Once you find the line with "italic -> none;" in the entries below, print it and each line after it up to and including the line with "margin-top: none ->", exactly, without pictures.

(EXTRACTED MATERIAL)

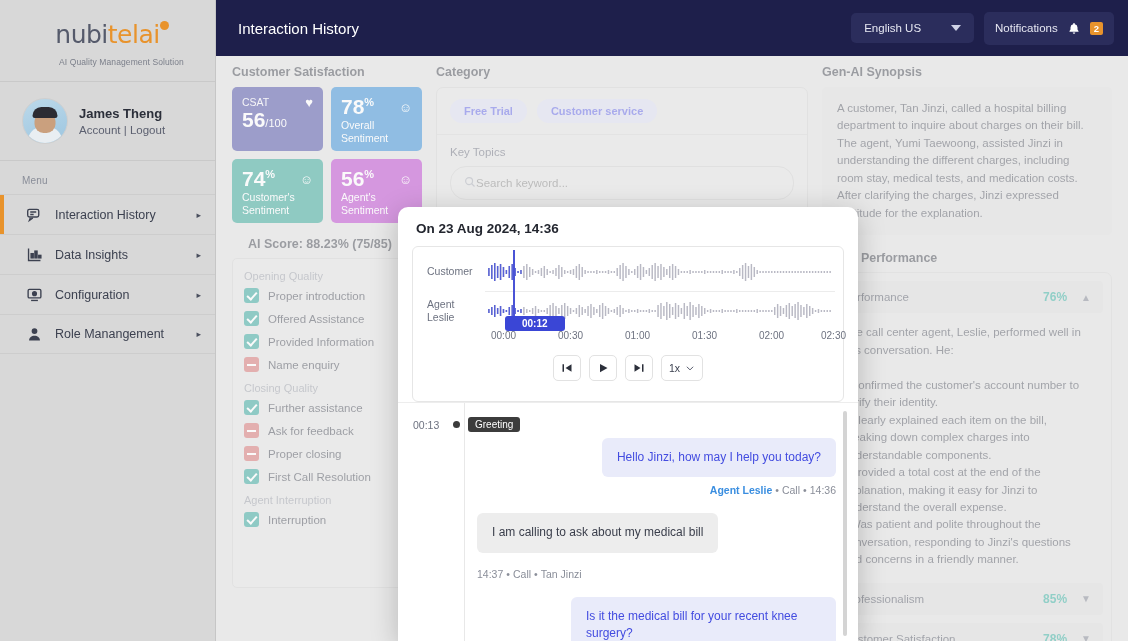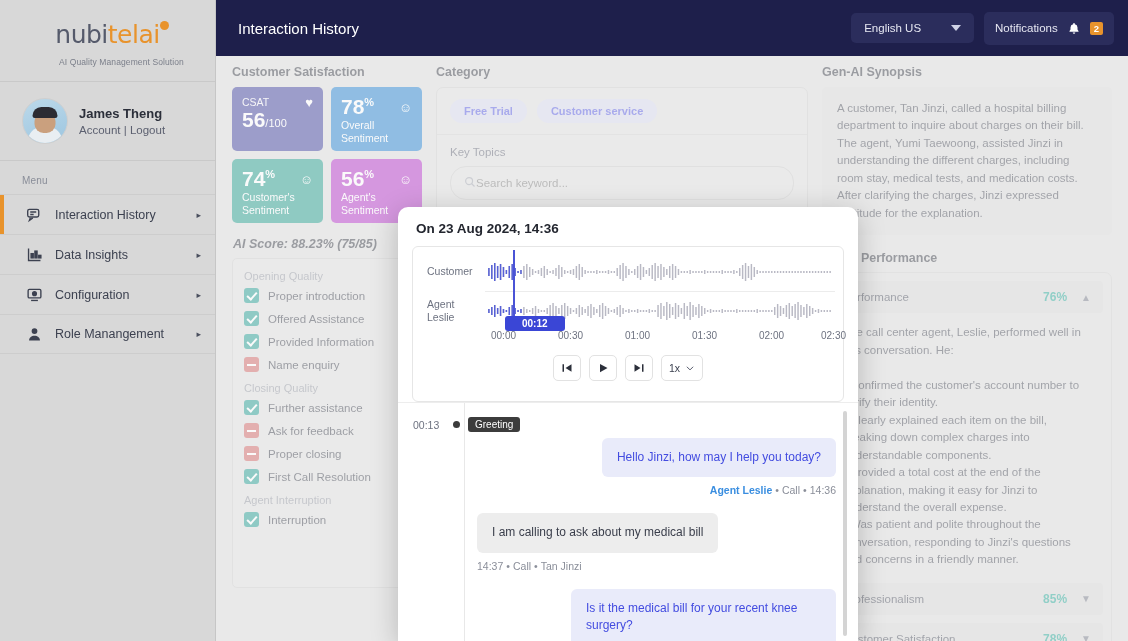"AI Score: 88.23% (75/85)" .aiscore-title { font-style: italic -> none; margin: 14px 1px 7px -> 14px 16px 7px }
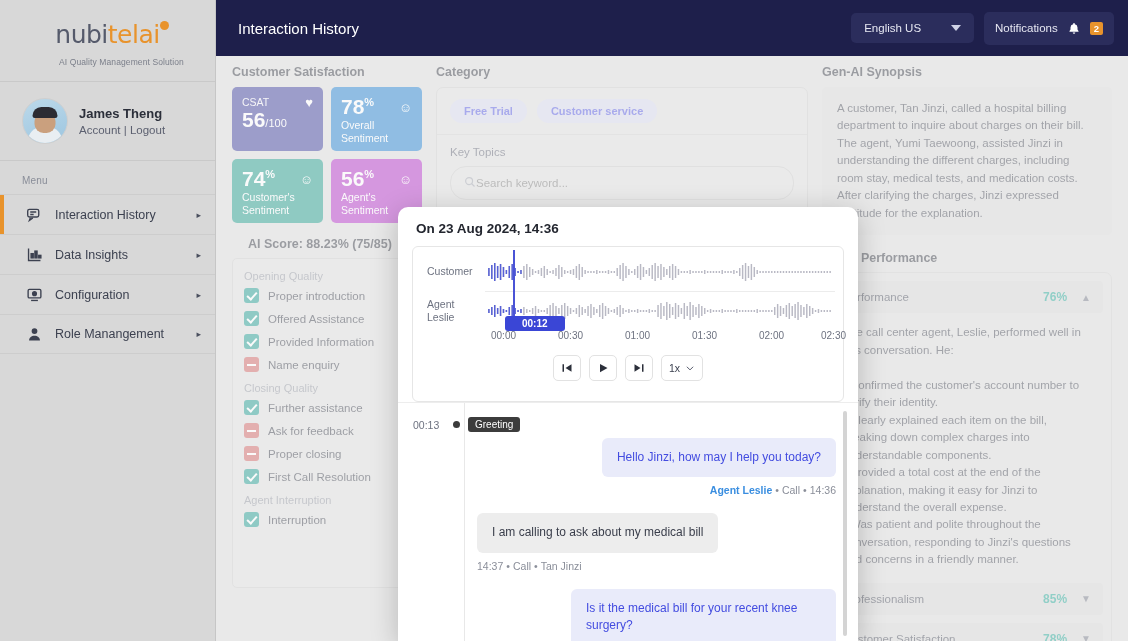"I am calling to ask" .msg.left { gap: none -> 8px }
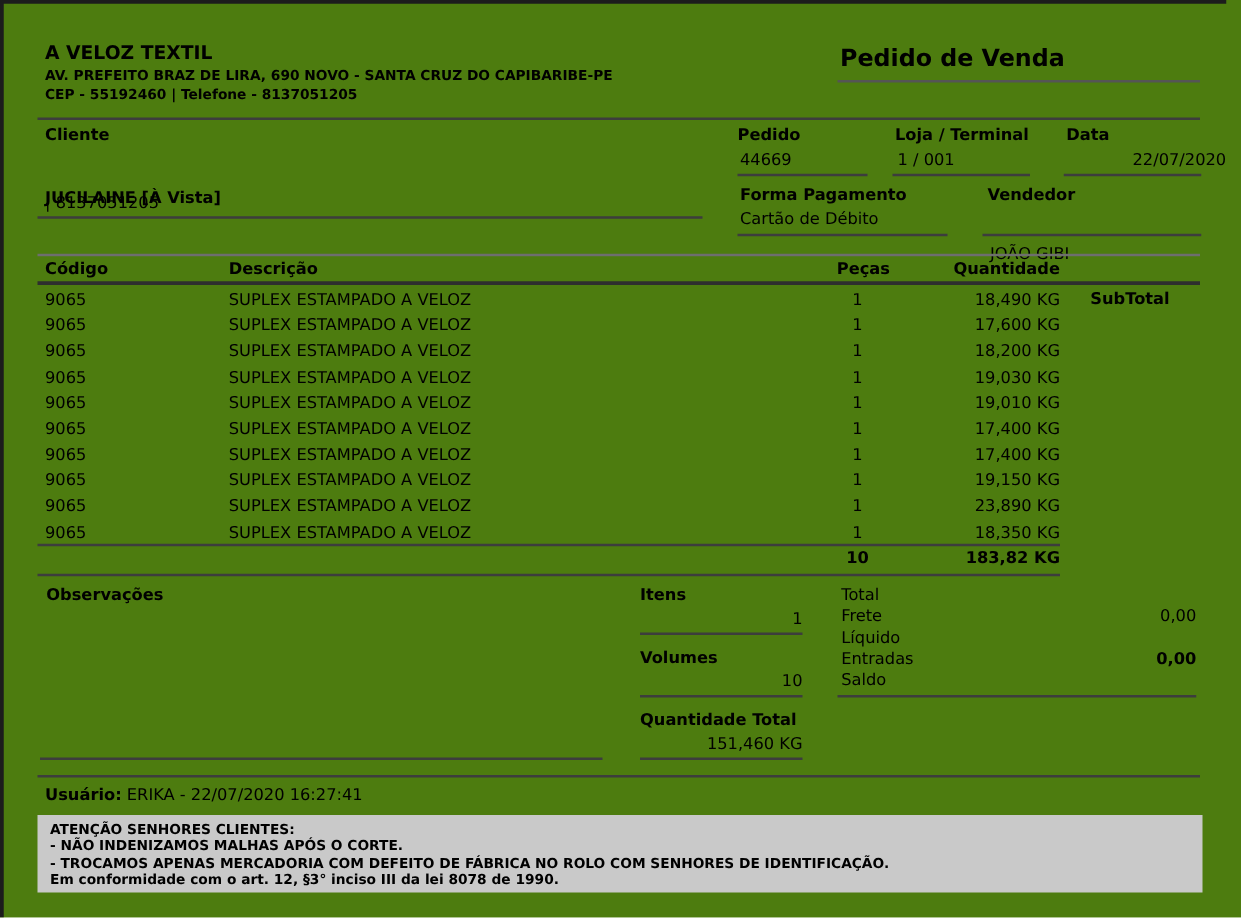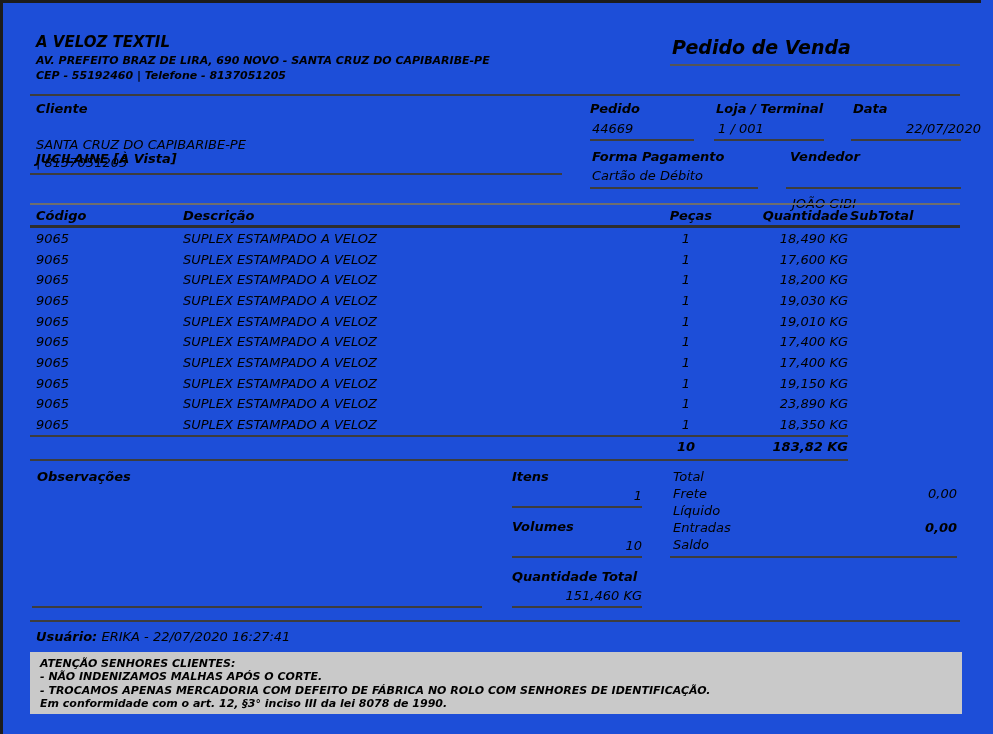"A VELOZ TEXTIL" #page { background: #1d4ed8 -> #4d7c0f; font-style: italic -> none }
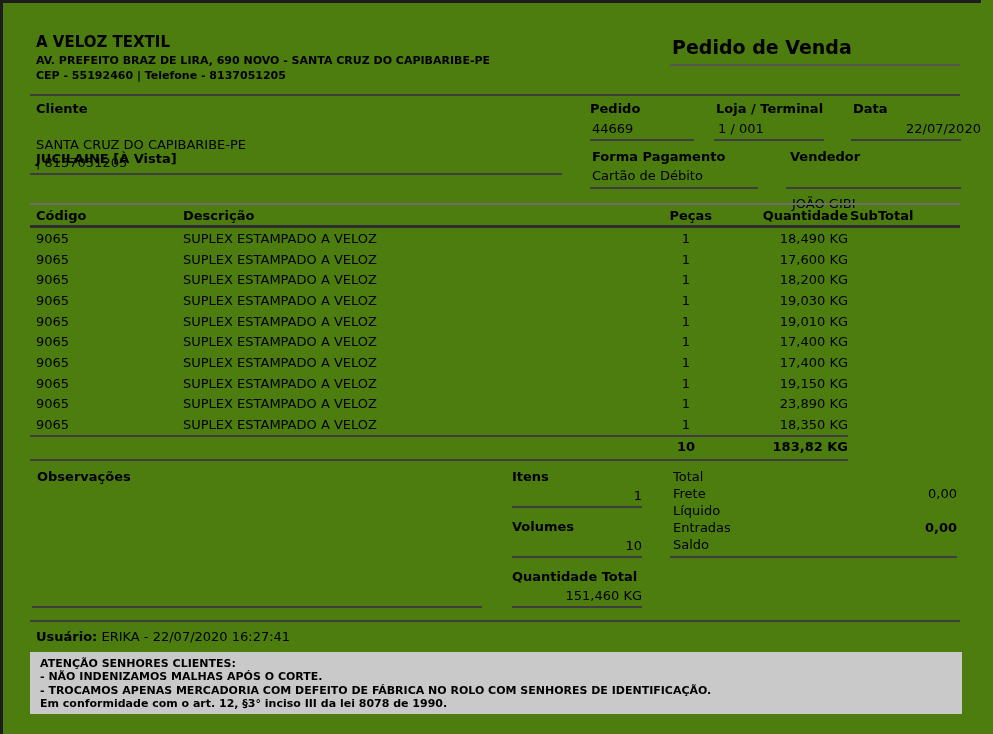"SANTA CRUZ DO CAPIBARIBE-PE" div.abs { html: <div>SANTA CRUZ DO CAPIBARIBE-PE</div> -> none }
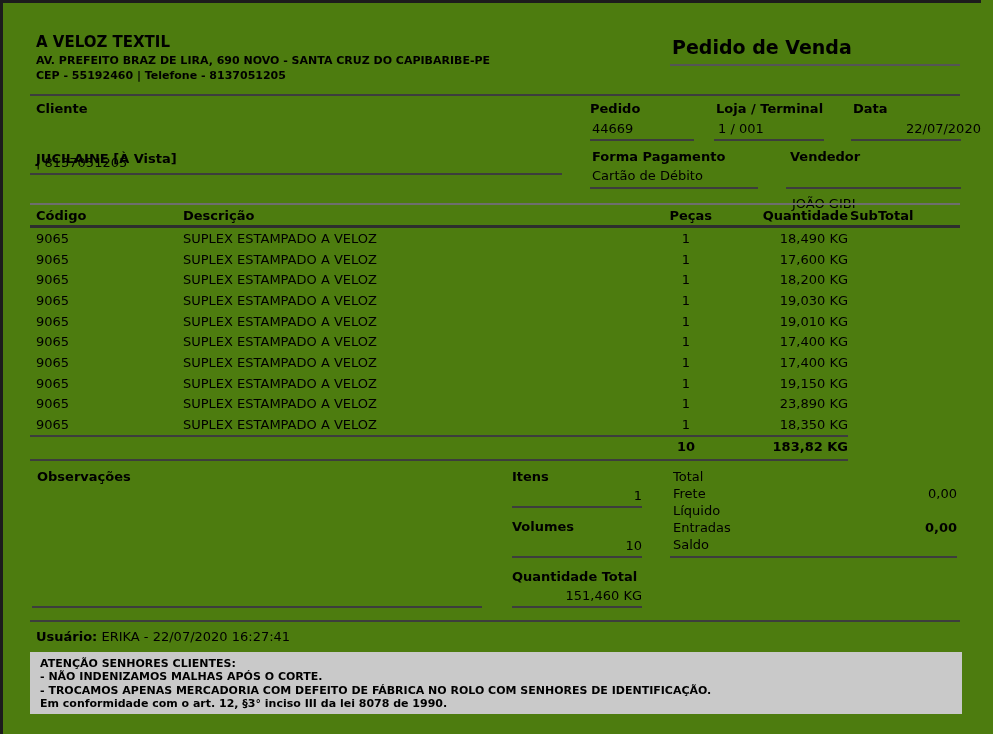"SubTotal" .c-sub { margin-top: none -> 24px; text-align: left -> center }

(End EXTRACTED MATERIAL)
(EXTRACTED MATERIAL)

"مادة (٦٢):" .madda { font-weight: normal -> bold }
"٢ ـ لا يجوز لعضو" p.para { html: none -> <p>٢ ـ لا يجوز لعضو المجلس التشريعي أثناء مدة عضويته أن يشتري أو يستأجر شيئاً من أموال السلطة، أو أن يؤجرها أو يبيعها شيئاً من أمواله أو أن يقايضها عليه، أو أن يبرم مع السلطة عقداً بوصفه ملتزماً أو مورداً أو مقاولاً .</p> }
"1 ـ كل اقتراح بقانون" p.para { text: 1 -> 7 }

(End EXTRACTED MATERIAL)

> YOUR RESPONSE:
"AI Score: 88.23% (75/85)" .aiscore-title { font-style: italic -> none; margin: 14px 1px 7px -> 14px 16px 7px }
"I am calling to ask" .msg.left { gap: none -> 8px }
"A VELOZ TEXTIL" #page { background: #1d4ed8 -> #4d7c0f; font-style: italic -> none }
"SANTA CRUZ DO CAPIBARIBE-PE" div.abs { html: <div>SANTA CRUZ DO CAPIBARIBE-PE</div> -> none }
"SubTotal" .c-sub { margin-top: none -> 24px; text-align: left -> center }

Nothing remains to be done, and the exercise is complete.